Copy the data below exactly, but not the pictures it contains.

------

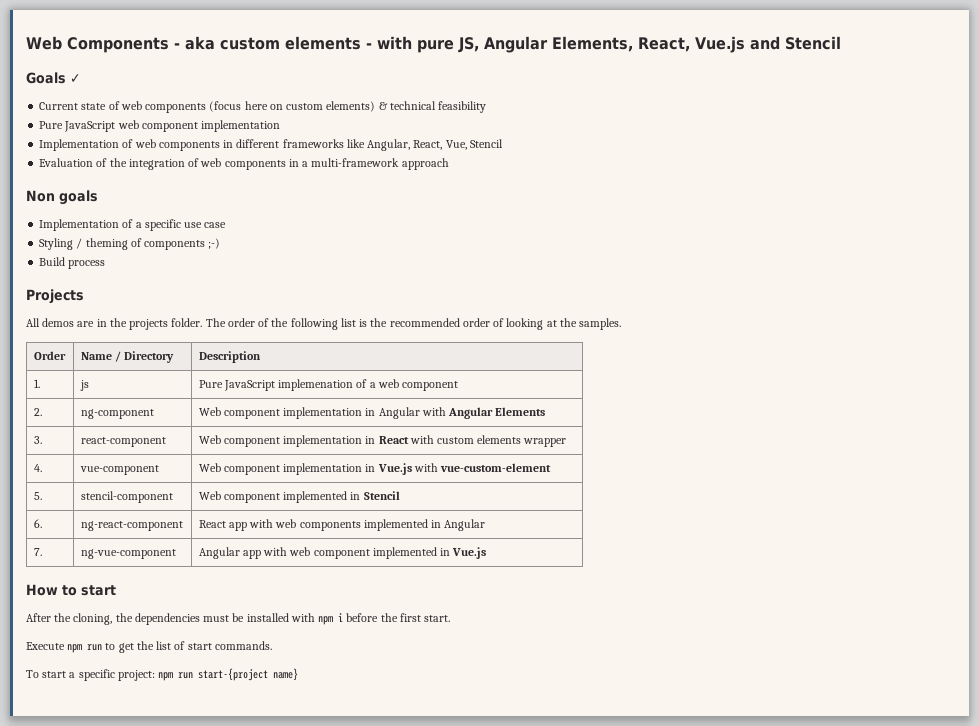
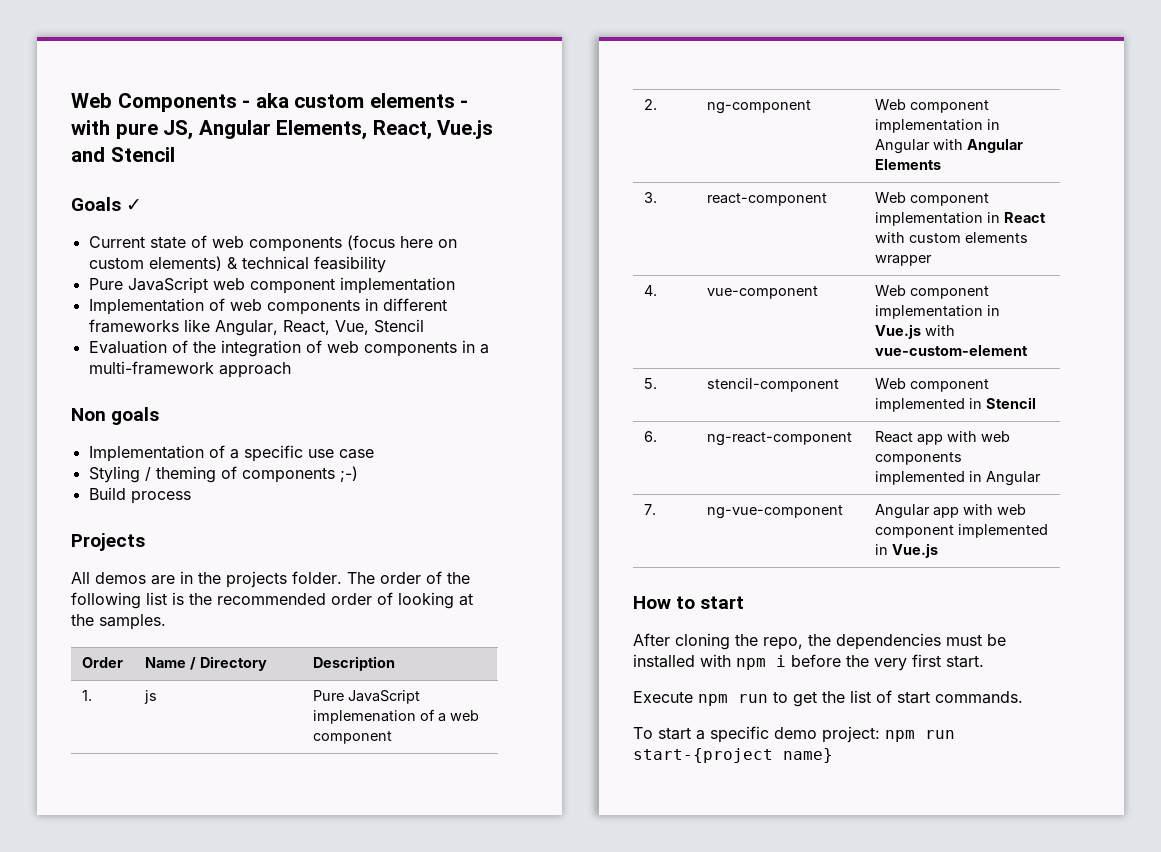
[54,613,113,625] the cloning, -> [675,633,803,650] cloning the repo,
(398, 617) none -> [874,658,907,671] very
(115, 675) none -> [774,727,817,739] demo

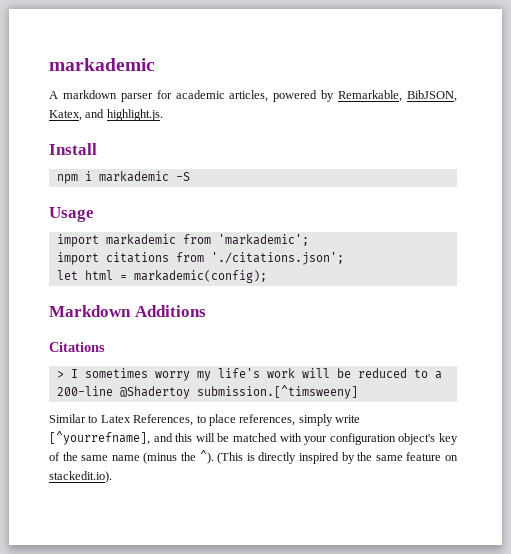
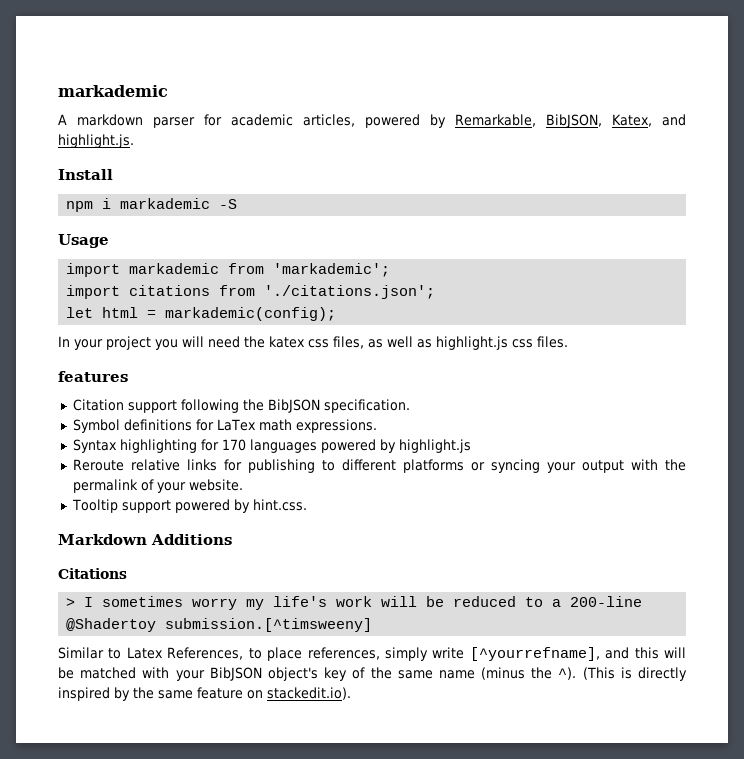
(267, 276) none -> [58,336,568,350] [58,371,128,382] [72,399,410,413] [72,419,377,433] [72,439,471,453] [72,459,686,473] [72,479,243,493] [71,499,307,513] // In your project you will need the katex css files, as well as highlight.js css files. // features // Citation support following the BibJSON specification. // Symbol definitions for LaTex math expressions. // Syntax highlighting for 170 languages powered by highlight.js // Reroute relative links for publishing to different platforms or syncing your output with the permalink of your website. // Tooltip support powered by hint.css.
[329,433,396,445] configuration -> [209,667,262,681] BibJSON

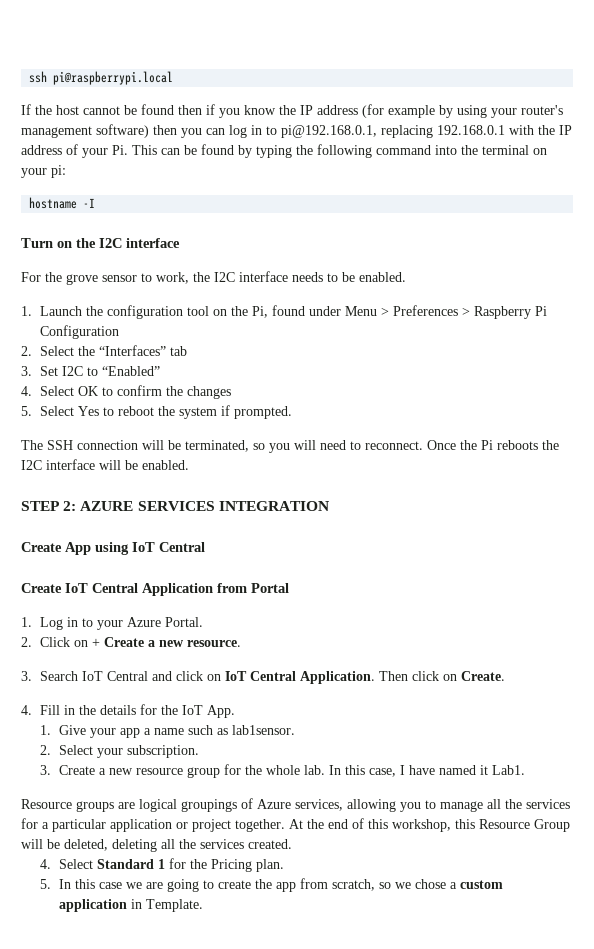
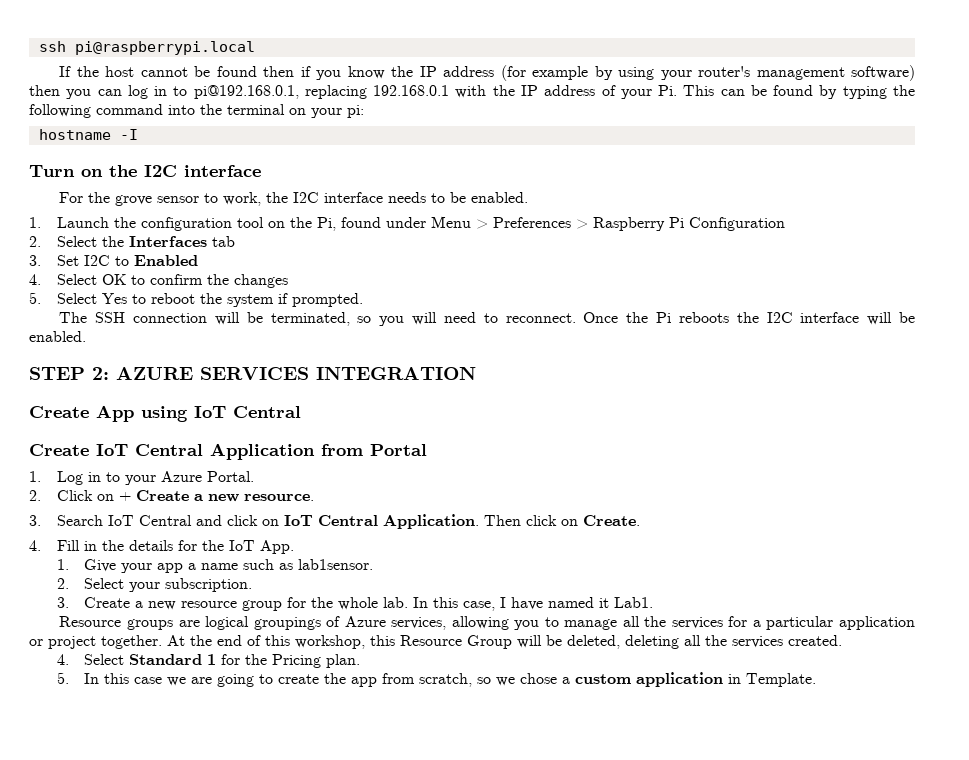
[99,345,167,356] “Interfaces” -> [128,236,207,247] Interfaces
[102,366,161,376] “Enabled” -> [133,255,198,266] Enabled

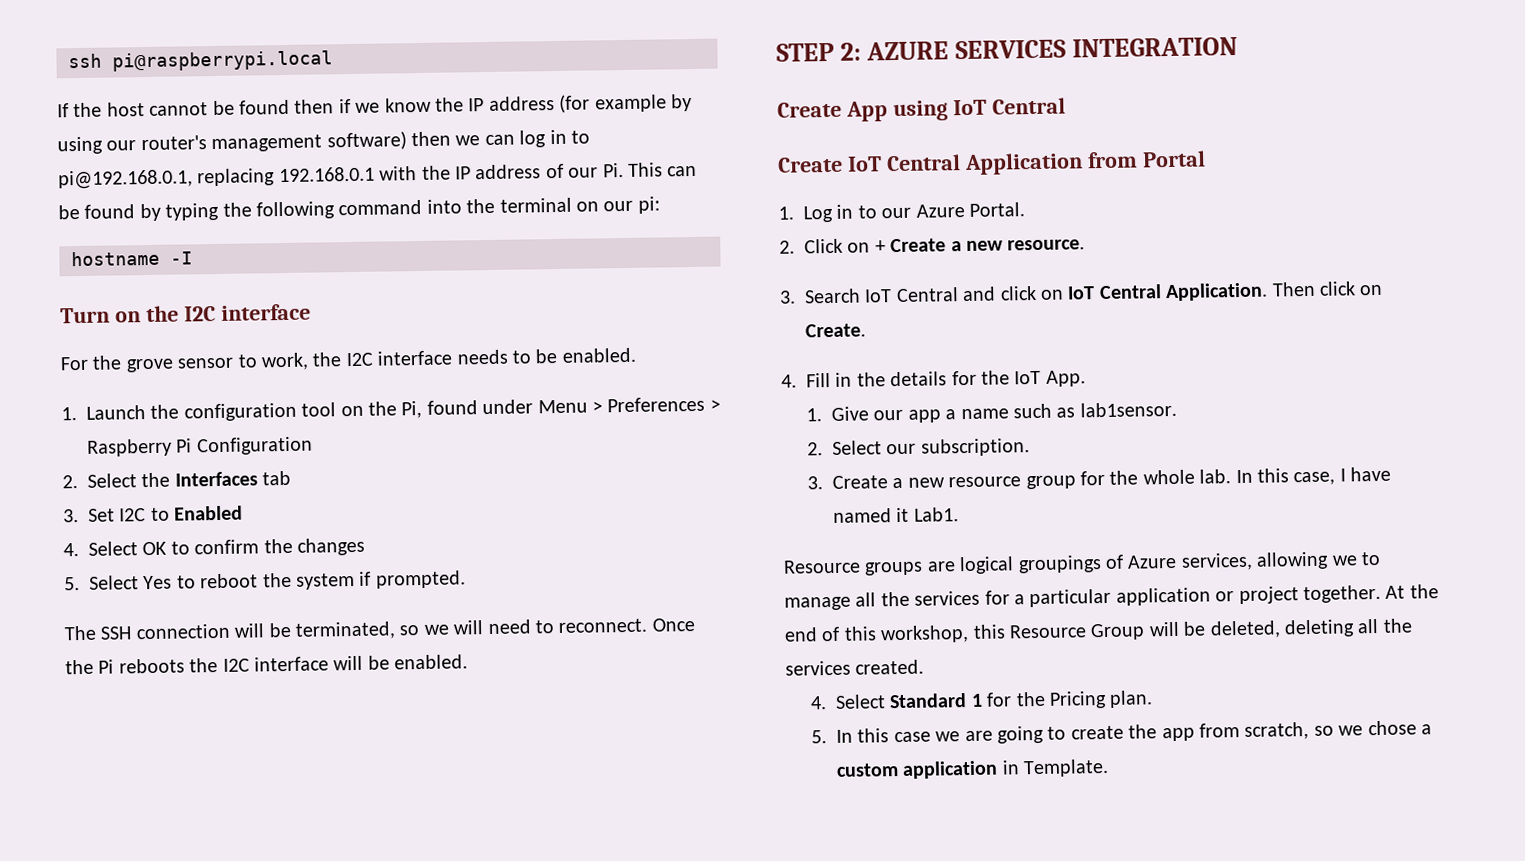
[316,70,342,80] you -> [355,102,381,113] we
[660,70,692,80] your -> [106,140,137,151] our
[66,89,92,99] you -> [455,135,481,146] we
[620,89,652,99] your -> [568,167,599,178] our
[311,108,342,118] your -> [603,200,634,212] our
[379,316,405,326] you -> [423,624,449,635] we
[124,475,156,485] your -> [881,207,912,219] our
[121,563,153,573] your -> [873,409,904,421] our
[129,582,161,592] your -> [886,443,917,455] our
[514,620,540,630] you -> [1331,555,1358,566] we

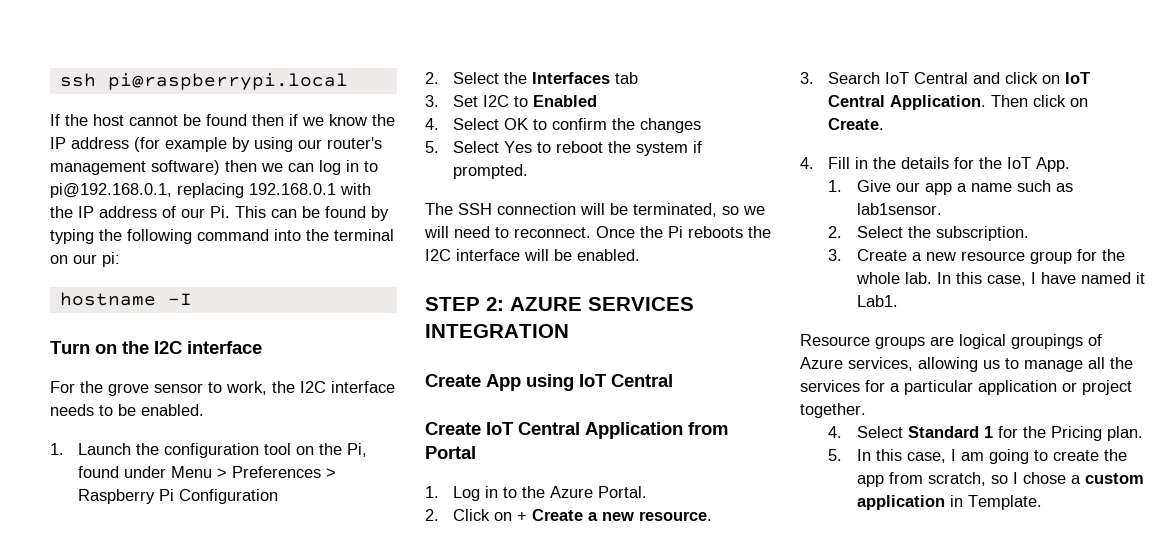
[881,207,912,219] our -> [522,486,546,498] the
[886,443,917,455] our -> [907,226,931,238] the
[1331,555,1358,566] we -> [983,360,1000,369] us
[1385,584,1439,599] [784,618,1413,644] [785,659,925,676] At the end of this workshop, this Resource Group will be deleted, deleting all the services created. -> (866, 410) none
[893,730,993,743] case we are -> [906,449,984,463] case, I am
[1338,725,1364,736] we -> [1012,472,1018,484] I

------

SOLUTION FOR THIS TASK:
[54,613,113,625] the cloning, -> [675,633,803,650] cloning the repo,
(398, 617) none -> [874,658,907,671] very
(115, 675) none -> [774,727,817,739] demo

(267, 276) none -> [58,336,568,350] [58,371,128,382] [72,399,410,413] [72,419,377,433] [72,439,471,453] [72,459,686,473] [72,479,243,493] [71,499,307,513] // In your project you will need the katex css files, as well as highlight.js css files. // features // Citation support following the BibJSON specification. // Symbol definitions for LaTex math expressions. // Syntax highlighting for 170 languages powered by highlight.js // Reroute relative links for publishing to different platforms or syncing your output with the permalink of your website. // Tooltip support powered by hint.css.
[329,433,396,445] configuration -> [209,667,262,681] BibJSON

[99,345,167,356] “Interfaces” -> [128,236,207,247] Interfaces
[102,366,161,376] “Enabled” -> [133,255,198,266] Enabled

[316,70,342,80] you -> [355,102,381,113] we
[660,70,692,80] your -> [106,140,137,151] our
[66,89,92,99] you -> [455,135,481,146] we
[620,89,652,99] your -> [568,167,599,178] our
[311,108,342,118] your -> [603,200,634,212] our
[379,316,405,326] you -> [423,624,449,635] we
[124,475,156,485] your -> [881,207,912,219] our
[121,563,153,573] your -> [873,409,904,421] our
[129,582,161,592] your -> [886,443,917,455] our
[514,620,540,630] you -> [1331,555,1358,566] we

[881,207,912,219] our -> [522,486,546,498] the
[886,443,917,455] our -> [907,226,931,238] the
[1331,555,1358,566] we -> [983,360,1000,369] us
[1385,584,1439,599] [784,618,1413,644] [785,659,925,676] At the end of this workshop, this Resource Group will be deleted, deleting all the services created. -> (866, 410) none
[893,730,993,743] case we are -> [906,449,984,463] case, I am
[1338,725,1364,736] we -> [1012,472,1018,484] I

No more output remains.